‘Suriye Krizi ve Mezhepsel Çatışma Riskleri’ Bilgi Üniversitesi’nde masaya yatırıldı.
‘Suriye Krizi ve Mezhepsel Çatışma Riskleri’ Bilgi Üniversitesi’nde masaya yatırıldı. Panelde konuşan Marmara Üniversitesi öğretim üyesi Prof. Dr. Küçükcan, din, inanç ve mezhep gibi kavramların önemine vurgu yaptı.
Mustafa SÜRMELİ
Küresel Sorunlar Platformu, 17 Aralık 2012 günü Bilgi Üniversitesi santralistanbul Kampüsü’nde “Suriye Krizi ve Mezhepsel Çatışma Riskleri” başlıklı bir panel düzenledi. Moderatörlüğünü Küresel Sorunlar Platformu Genel Koordinatörü İdris Kardaş’ın yaptığı panele konuşmacı olarak Kültür Üniversitesi Öğretim üyesi ve aynı zamanda Küresel Sorunlar Platformu Danışma Kurulu üyesi olan Prof. Dr. Mensur Akgün, İstanbul Bilgi Üniversitesi Uluslararası İlişkiler Bölüm Başkanı Prof. Dr. Gencer Özcan ve Marmara Üniversitesi Öğretim üyesi ve SETA Dış Politika Direktörü Prof. Dr. Talip Küçükcan katıldı.
Konuyu, ilahiyat mezunu, sosyolog ve bir dış politikacı gözüyle değerlendiren Prof. Dr. Talip Küçükcan mezhep kavramının İslam tarihi içerisinde yerini anlattığı konuşmasında, özellikle dış politika değerlendirmelerinde din, inanç ve mezhep gibi kavramların ne derece önemli olduğunu vurgulayarak, Türkiye, Suriye, İran ve Körfez Ülkeleri gibi farklı aktörlerin dış politika tercihlerinde din, ekonomi ve ideolojinin siyasa yapıcı özelliğinden bahsetti.
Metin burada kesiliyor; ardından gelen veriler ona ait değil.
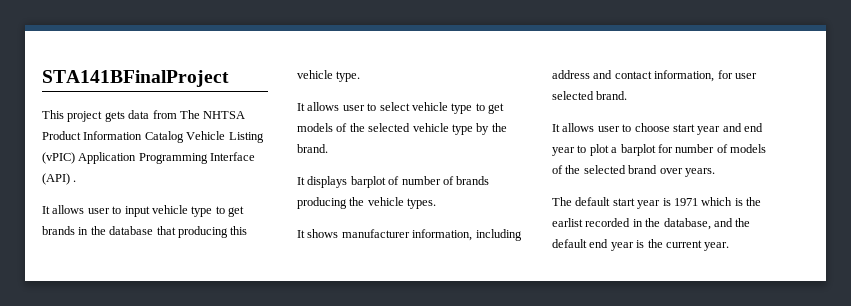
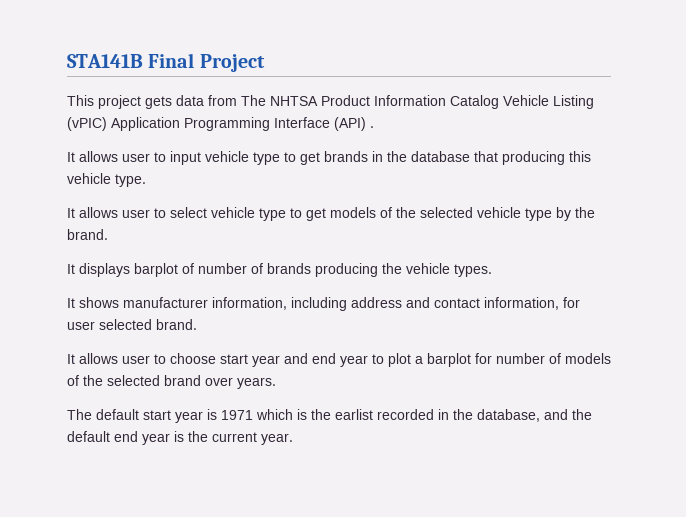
- STA141BFinalProject
+ STA141B Final Project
Mezhep kelimesinin ‘taraf olmak’ anlamına geldiğini, genel anlamda bakıldığında İslamiyet’te fıkhi mezhepler olan Hanefi, Şafii, Hanbeli ve Maliki mezheplerinden bahsedilebileceğini söylediği konuşmasında Küçükcan; dinlerde mezheplerin, günlük yaşam biçimlerinin belirlenmesinde, kültürel kimliklerin oluşmasında önemli olduğunu belirtti. İslam’da oldukça önemli ayrılıklara ve tartışmalara sebep olan ana konunun itikadi inançlar ile ilgili olduğundan bahseden Talip Küçükcan, bugünlerde mezhep konusunun daha çok gündeme gelmesini Suriye krizi bağlamında değerlendirirken, Türkiye’de uzun yıllar dış politika söz konusu olduğunda din ve inanç meselelerinin hiç gündeme gelmediğini ve sebep olarak Türkiye’nin batılılaşma çabası içerisinde Ortadoğu’yu küçük görmesi olduğunu belirtti. Türkiye’nin dış politikada attığı adımların Suriye söz konusu olduğunda mezhepçi bir tavır takınıldığından bahsedilmesine rağmen ilişkilerin çok daha eskiye dayandığını belirtti. Prof. Dr. Mensur Akgün ise Türkiye’nin iddia edilenin aksine mezhepsel bir politika izlemediğini ve Türkiye’de dış politika anlamında tartışılan mezhep meselesinin geçici olduğunu söyledi. Prof. Dr. Gencer Özcan de konuşmasında Türkiye’nin esas itibariyle mezhepçi bir politika izlemediğini düşündüğünü ve bu konunun bir mezhep sorunu olarak algılanmasının çok yanıltıcı olduğunu söyledi. Özcan; mezhep tartışmalarının Suriye olayının özü ve derinliğiyle çok ilgisi olmadığını fakat bu konu üzerine konuşulmamasını da doğru bulmadığını ifade etti ve mezhepsel ayrılıkların iç savaşa yepyeni ve çok kanlı bir boyut kazandırabilme potansiyelinin olduğunu gözardı etmemek gerektiğine de vurgu yaptı.